Casou-se uma amiga

É dia de festa, aqui estou eu no casamento de uma amiga, uma dessas amigas que a gente conhece pela Internet e que mora longe, aí um dia ela se casa e a gente é convidado, e como é que poderia negar, como é que poderia dizer que não tem dinheiro para a viagem, não tem dinheiro nem para alugar terno, a amiga não precisa saber de nada disso, então a gente dá um jeito, arruma um dinheiro, viaja, mesmo que as consequências disso se prolonguem por meses.

Olho para os padrinhos, todos bem vestidos, todos tão desenvoltos, ainda bem que ela desistiu de me convidar para ser padrinho também, eu faria um triste papel, ficaria perdido no meio deles, e quem é que seria a madrinha, onde arrumariam um par para mim, e eu teria que dar presente, mais empréstimo, mais juros, mais dívidas, e ainda ter que seguir todas as etiquetas, meu Deus, que bom não ser padrinho.

Estou sentado sozinho, não conheço ninguém aqui além da minha amiga e não posso ficar ao lado dela o tempo todo, até tentaram me colocar na mesa com os primos dela, na ilusão de que eu me daria bem com gente mais jovem, ah, mas sou uma alma velha, eles estão felizes, eles bebem e fazem piadas, e eu me sinto acuado, é para o meu próprio bem que me afasto, tudo o que quero agora é dar um jeito de parecer entretido e não chamar a atenção, mas todo mundo percebe a pessoa que está sozinha demais.

Alguns senhores puxam assunto, querem saber quem eu sou, sou só um amigo de Internet da noiva, querem saber de onde eu venho, falam alguma coisa sobre a minha cidade, eu concordo, concordo com qualquer coisa que disserem, por favor, não puxem assunto comigo, eu vou gaguejar, vou me atrapalhar, vou me sentir péssimo por gaguejar e me atrapalhar, o que é que estou fazendo aqui, sabia que não devia ter vindo, não sirvo para essas coisas de casamento.

A dança dos noivos, meu Deus, como ela está linda, eu fico feliz por ela, claro que fico, incentivei para que as coisas acontecessem, ela está vivendo um sonho, até por isso é melhor que ela não olhe para mim, porque ela vai ver que eu estou me sentindo desconfortável no casamento dela, e isso significará uma mancha no evento, uma recordação triste de um dia que deveria ser da mais completa felicidade.

Mas é tempo de cumprimentar a amiga, dizer as coisas bonitas que se diz em uma ocasião dessas, e então é preciso sorrir, e o sorriso é de verdade, pois é bom vê-la assim, é bom conversar com alguém que já conhecemos e com quem temos intimidade, eu quero ficar ali falando com ela a noite toda, mas não dá, há centenas de convidados que também querem dizer algumas coisas para a noiva e então ela se vai.
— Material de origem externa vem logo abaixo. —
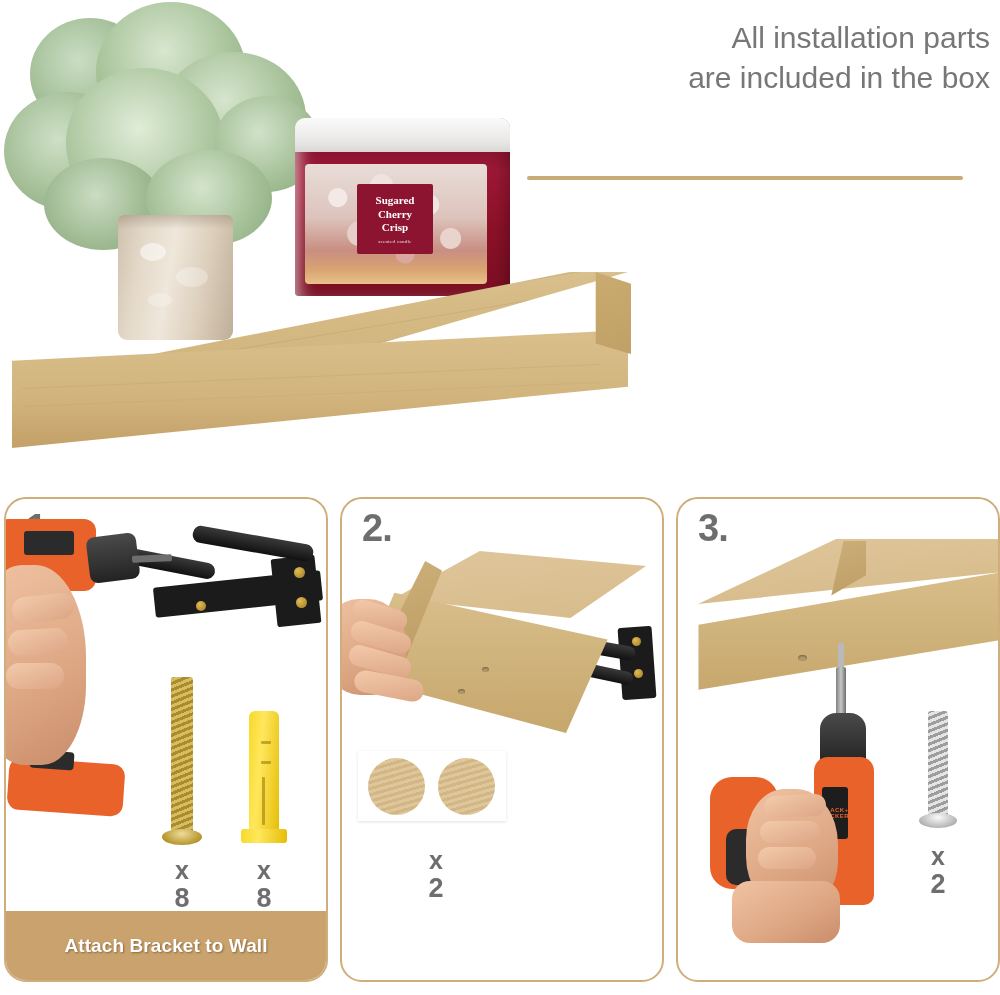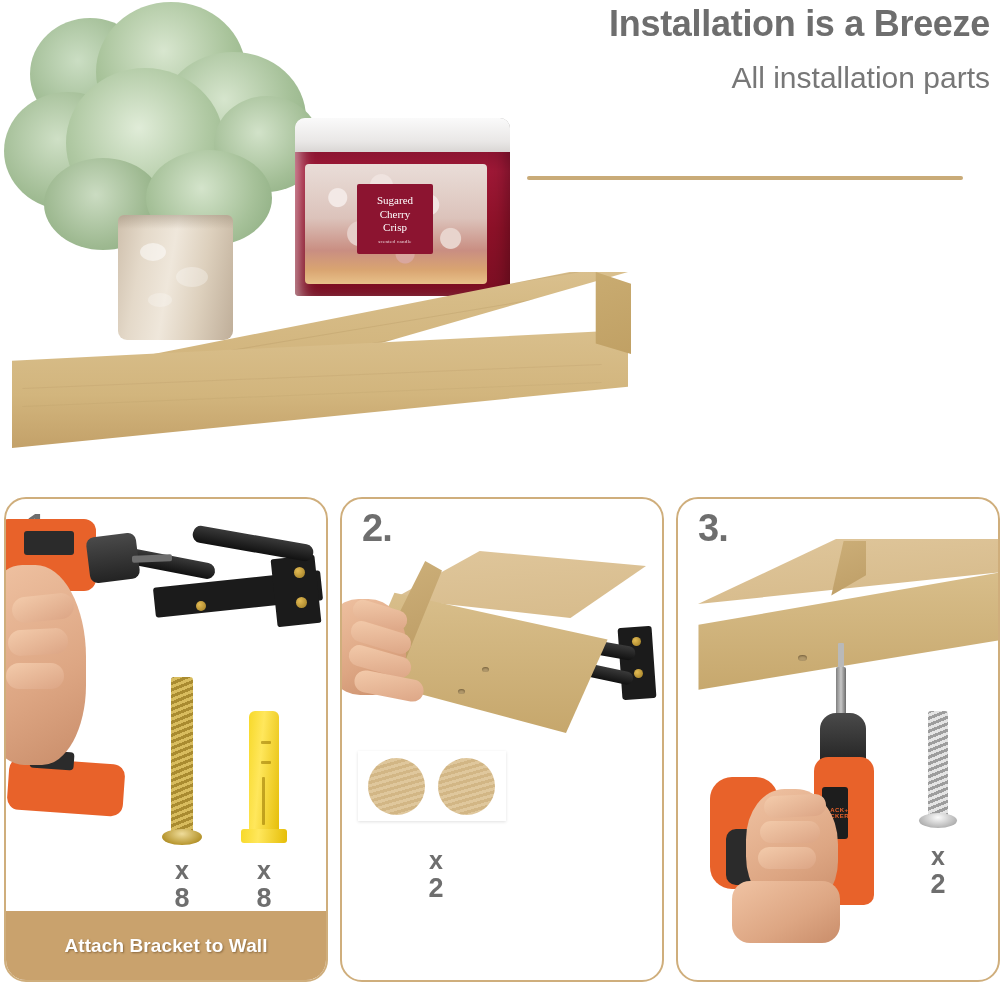"Installation is a Breeze" h1 { html: <h1>Installation is a Breeze</h1> -> none }
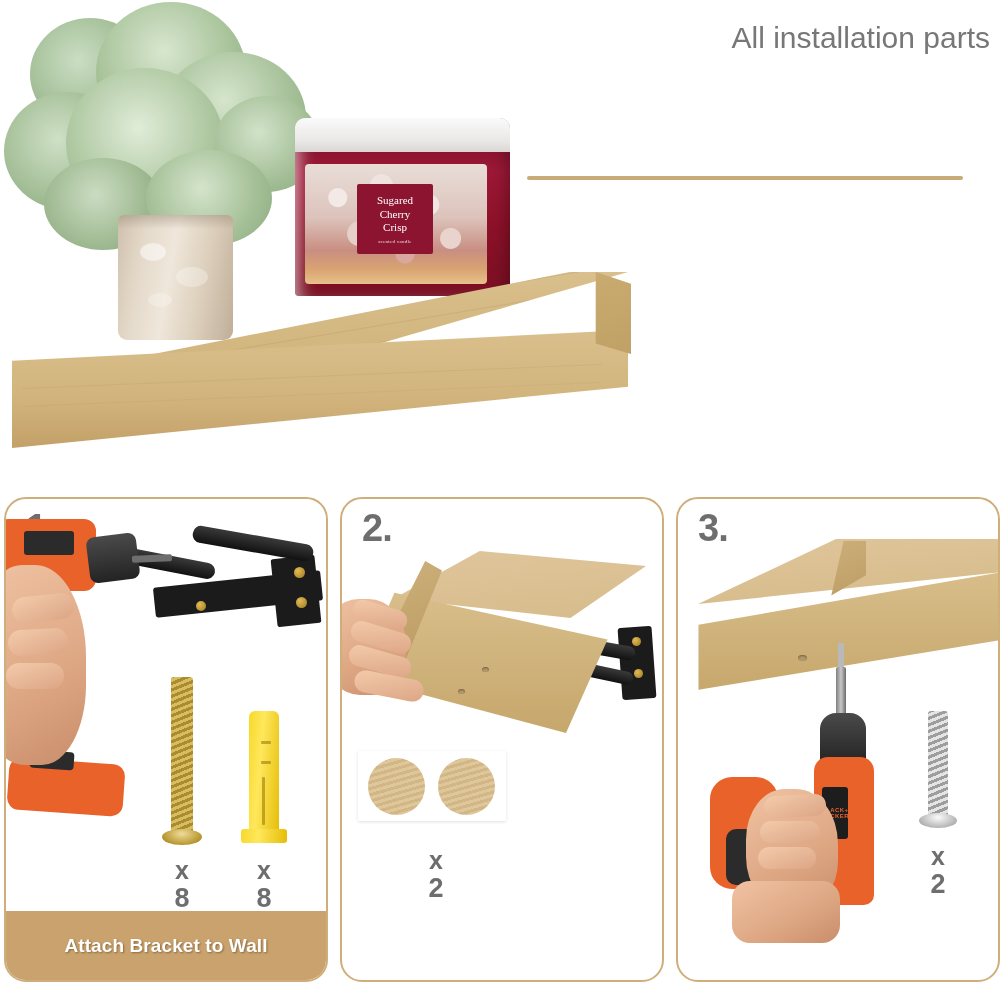"are included in the box" span { html: none -> <span>are included in the box</span> }
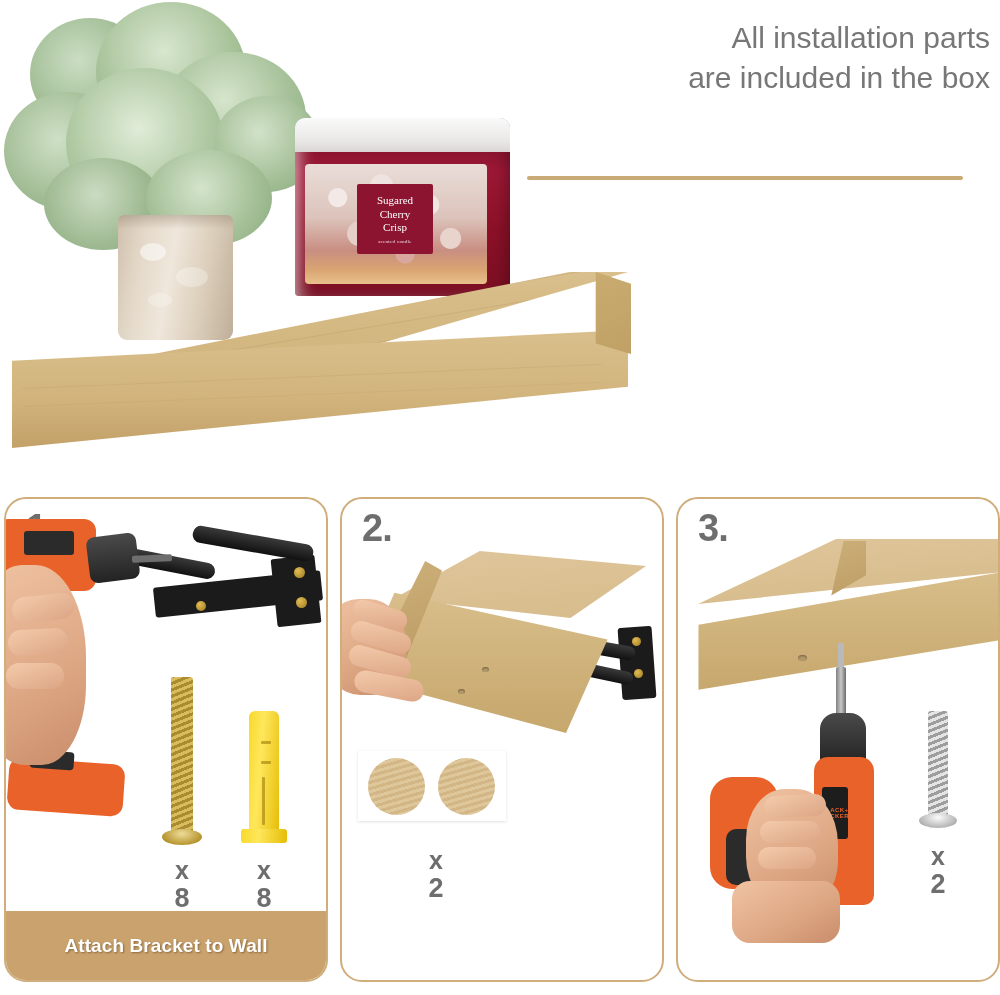"Sugared" #candle-label .lt { font-weight: normal -> bold }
O noivo, se é que se chama ainda noivo, pois ele acabou de se casar, já é marido, o marido se aproxima e me cumprimenta, todo sorridente, nem parece que ele já teve ciúme de mim, como se eu representasse algum perigo, talvez agora ele sinta que ganhou a batalha, a mulher é sua, talvez só agora, ao me ver pela primeira vez, tenha percebido a grande bobagem que foi achar que eu seria alguma ameaça.

Volto à minha mesa, volto à solidão da minha mesa, mexo obstinadamente no celular, fico aliviado ao chegar a hora de me servir, porque isso ao menos é fazer alguma coisa, sem risco de alguém querer se aproximar para conversar, e então como, como bem devagar, pelos mesmos motivos, tento relaxar, mas já vejo que começou o corte da gravata, a brincadeira para juntar dinheiro aos noivos, ah, meu Deus, eu é que preciso de dinheiro para poder voltar ao hotel.

Levanto-me, finjo que vou lá fora resolver algo importante, mas estou só fugindo mesmo, a noite está linda, ainda é cedo, mas preciso ir embora dali, sou um verme, indo embora assim do casamento da própria amiga, e então eu sumo, talvez para sempre.